What are the questions we are asking on the road to wisdom? With what language do we ask the questions?
Krista Tippett has been interviewing wise people for years. In this book, she shares her insights about wisdom and talks about the kinds of questions that create real conversations:
"If I've learned nothing else, I've learned this: a question is a powerful thing, a mighty use of words. Questions elicit answers in their likeness. Answers mirror the questions they rise, or fall, to meet. So while a simple question may be precisely what's needed to drive the heart of the matter, it's hard to meet a simplistic question with anything but a simplistic answer. It's hard to transcend a combative question. But it's hard to resist a generous question. We all have it in us to formulate questions that invite honesty, dignity and revelation. There is something...life-giving about asking a better question."

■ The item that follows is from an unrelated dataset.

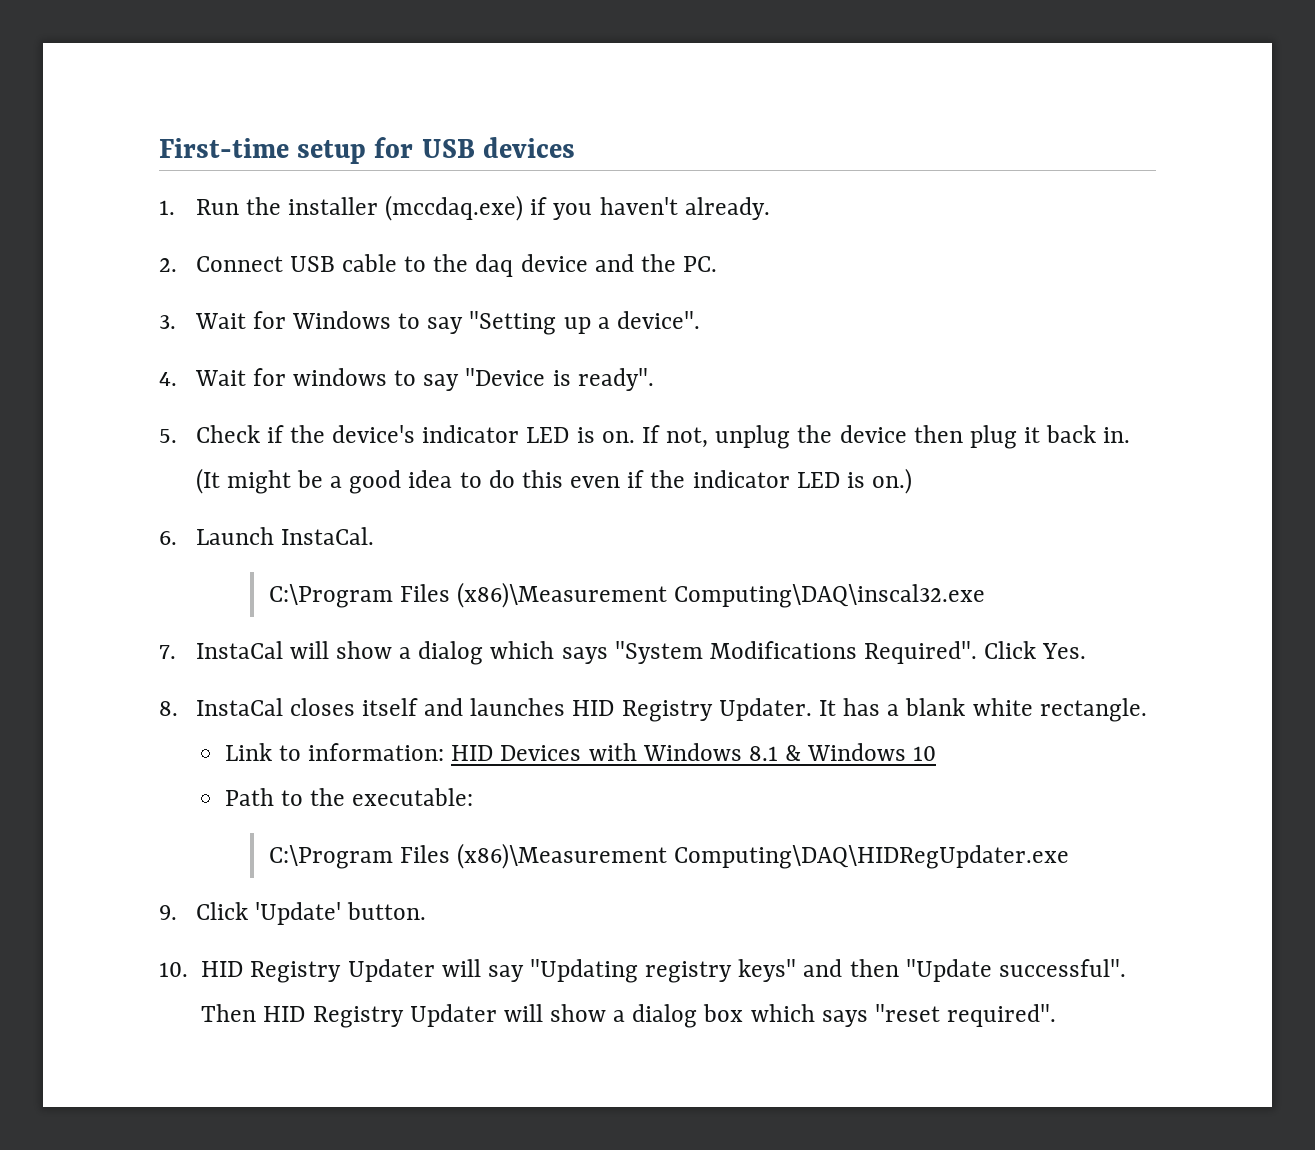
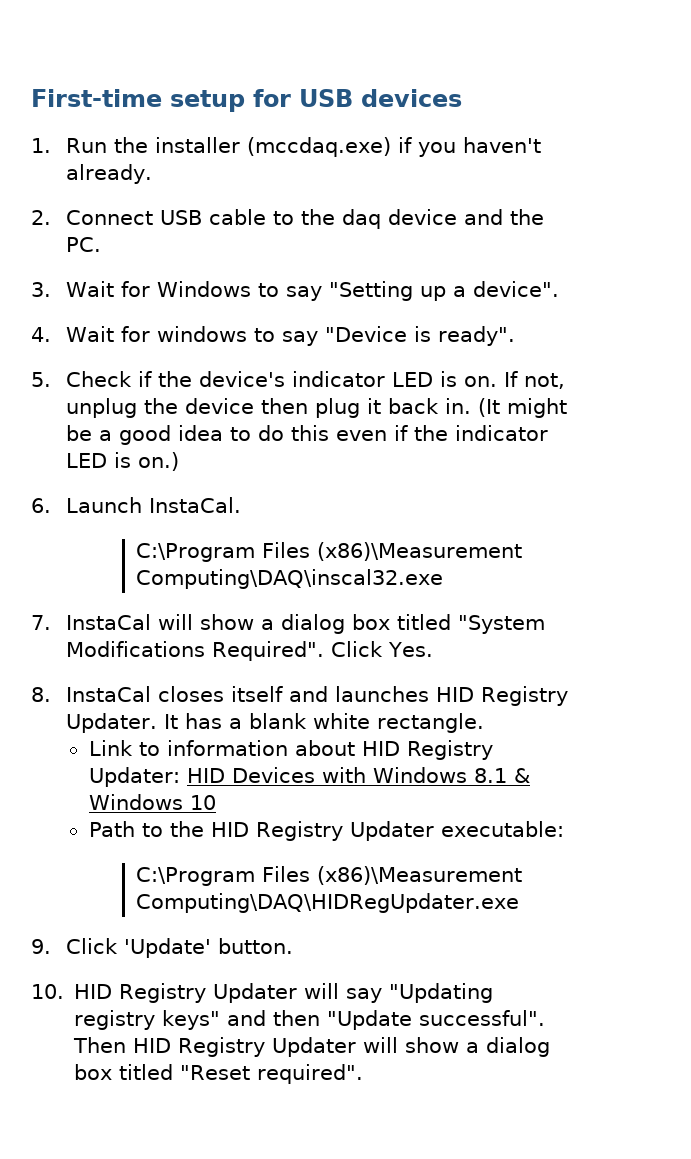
[490,641,608,664] which says -> [351,614,451,630] box titled
[308,743,445,761] information: -> [166,740,494,760] [88,767,180,787] information about HID Registry Updater:
(346, 797) none -> [211,821,435,841] HID Registry Updater
[750,1004,940,1027] which says "reset -> [119,1064,251,1080] titled "Reset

Combative questions fill the airwaves in this 24/7 election coverage. Language of anger amps up the combative spirit of us all. The level of the language determines the level of the conversation, and lately, the level has been as low as any public discourse I've ever heard. Name-calling (liar, stupid, disgusting) doesn't allow for real conversation, only defensiveness. Heated political discourse leads to physical fist-fights and violence.
How important is precise and nuanced language? Krista Tippet says:
"Words matter....The words we use shape how we understand ourselves, how we interpret the world, how we treat others. From Genesis to the aboriginal songlines of Australia, human beings have forever perceived that naming brings things into being. The ancient rabbis understood books, texts, the very letters of certain words as living, breathing entities. Words make worlds."
In this heated political climate of 2016, I wonder what kind of world is in the making? When language is dull, flat, insulting and lacking in nuance, we have the linguistic equivalent of a stone wall.